Young Wu's Homepage

Prev: L30, Next: L32

# Lecture

📗 The lecture is in person, but you can join Zoom: 8:50-9:40 or 11:00-11:50. Zoom recordings can be viewed on Canvas -> Zoom -> Cloud Recordings. They will be moved to Kaltura over the weekends.

📗 The in-class (participation) quizzes should be submitted on TopHat (Code:741565), but you can submit your answers through Form at the end of the lectures too.

📗 The Python notebooks used during the lectures can also be found on: GitHub. They will be updated weekly.

# Lecture Notes

TopHat Exam 2 Survey

➩ Is Exam 2 hard?

➩ A: Very easy

➩ B: Easy

➩ C: OK

➩ D: Hard

➩ E: Very hard

Binary Classification

➩ For binary classification, the labels are binary, either 0 or 1, but the output of the classifier \(\hat{f}\left(x\right)\) can be a number between 0 and 1.

➩ \(\hat{f}\left(x\right)\) usually represents the probability that the label is 1, and it is sometimes called the activation value.

➩ If a deterministic prediction \(\hat{y}\) is required, it is usually set to \(\hat{y} = 0\) if \(\hat{f}\left(x\right) \leq 0.5\) and \(\hat{y} = 1\) if \(\hat{f}\left(x\right) > 0.5\).

Item	Input (Features)	Output (Labels)	-
1	\(\left(x_{11}, x_{12}, ..., x_{1m}\right)\)	\(y_{1} \in \left\{0, 1\right\}\)	training data
2	\(\left(x_{21}, x_{22}, ..., x_{2m}\right)\)	\(y_{2} \in \left\{0, 1\right\}\)	-
3	\(\left(x_{31}, x_{32}, ..., x_{3m}\right)\)	\(y_{3} \in \left\{0, 1\right\}\)	-
...	...	...	...
n	\(\left(x_{n1}, x_{n2}, ..., x_{nm}\right)\)	\(y_{n} \in \left\{0, 1\right\}\)	used to figure out \(y \approx \hat{f}\left(x\right)\)
new	\(\left(x'_{1}, x'_{2}, ..., x'_{m}\right)\)	\(y' \in \left[0, 1\right]\)	guess \(y' = 1\) with probability \(\hat{f}\left(x\right)\)

Confusion Matrix

➩ A confusion matrix contains the counts of items with every label-prediction combinations, in case of binary classifications, it is a 2 by 2 matrix with the following entries:

(1) number of item labeled 1 and predicted to be 1 (true positive: TP),
(2) number of item labeled 1 and predicted to be 0 (false negative: FN),
(3) number of item labeled 0 and predicted to be 1 (false positive: FP),
(4) number of item labeled 0 and predicted to be 0 (true negative: TN).

Count	Predict 1	Predict 0
Label 1	TP	FN
Label 0	FP	TN

📗 Precision and Recall

➩ Precision is the positive predictive value, or \(\dfrac{TP}{TP + FP}\).

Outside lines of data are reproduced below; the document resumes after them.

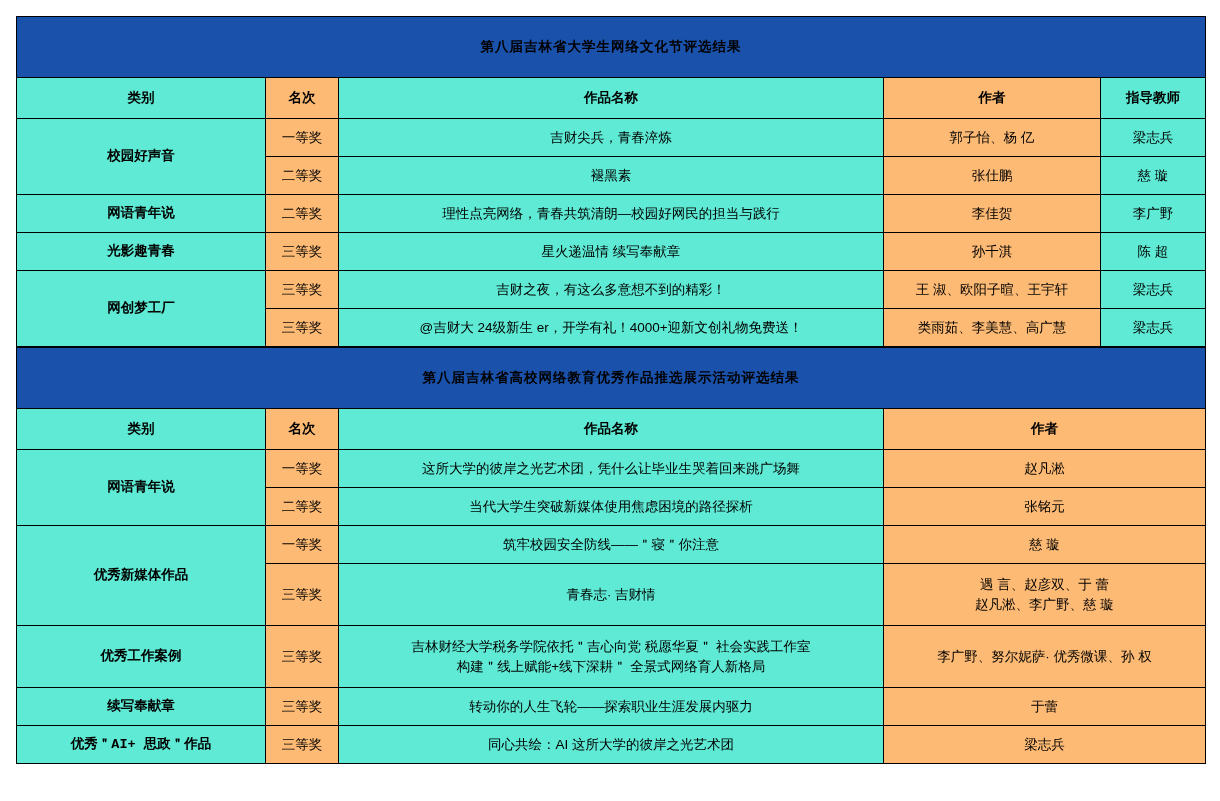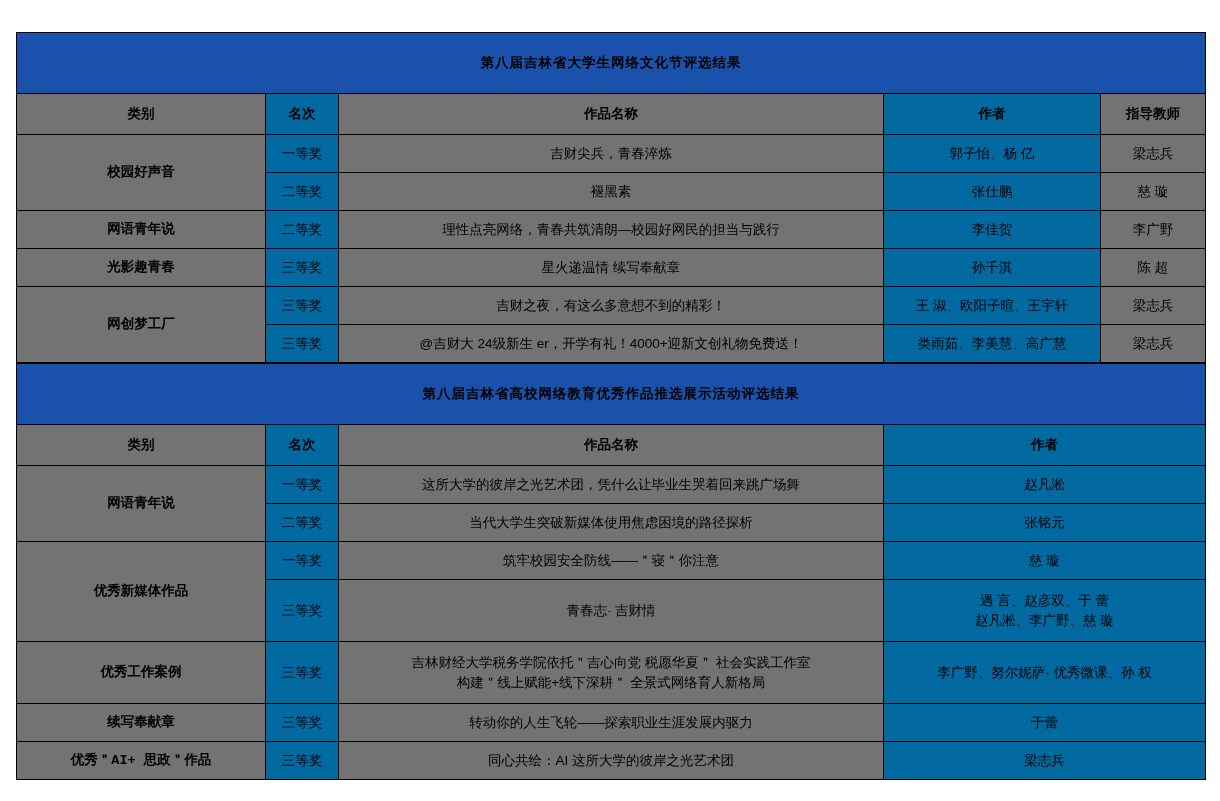--- a/index.html
+++ b/index.html
@@ -4,21 +4,21 @@
 <style>
   html,body{margin:0;padding:0;}
   body{
     width:1220px;height:801px;
     background:#ffffff;
     font-family:"Liberation Sans","DejaVu Sans",sans-serif;
     overflow:hidden;
   }
   #sheet{
     position:absolute;
-    left:16px;top:32px;
+    left:16px;top:16px;
     width:1189px;
   }
   table.grid{
     border-collapse:collapse;
     table-layout:fixed;
     width:1189px;
   }
   table.grid td{
     border:1px solid #000000;
     padding:2px 4px;
@@ -33,22 +33,22 @@
   td.banner{
     background:#1A52AB;
     color:#ffffff;
     font-weight:bold;
     font-size:22px;
     letter-spacing:1px;
     height:56px;
     border:1px solid #1A52AB;
   }
   
-  td.tint{background:#737373;}
-  td.plain{background:#0369a1;}
+  td.tint{background:#5eead4;}
+  td.plain{background:#fdba74;}
   td.hdr{font-weight:bold;font-size:15px;height:36px;}
   td.cat{font-weight:bold;font-size:14px;font-family:Liberation Mono, monospace;}
   td.rank{font-size:13.5px;white-space:nowrap;}
   td.work{font-size:13.5px;}
   td.author{font-size:13.5px;}
   td.teacher{font-size:13.5px;}
   .r{height:38px;}
   .multi{line-height:1.7;}
 </style>
 </head>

➩ Recall is the true positive rate, or \(\dfrac{TP}{TP + FN}\).

➩ F-measure (or F1 score) is \(2 \cdot \dfrac{p \cdot r}{p + r}\), where \(p\) is the precision and \(r\) is the recall: Link.

Spam Example

➩ Use the 80 percent of the spambase dataset Link to train a spam detector and test it on the remaining 20 percent of the dataset. Use a linear support vector machine as the spam detector, and compare it with a random spam detector that predicts spam at random with probability 0.5.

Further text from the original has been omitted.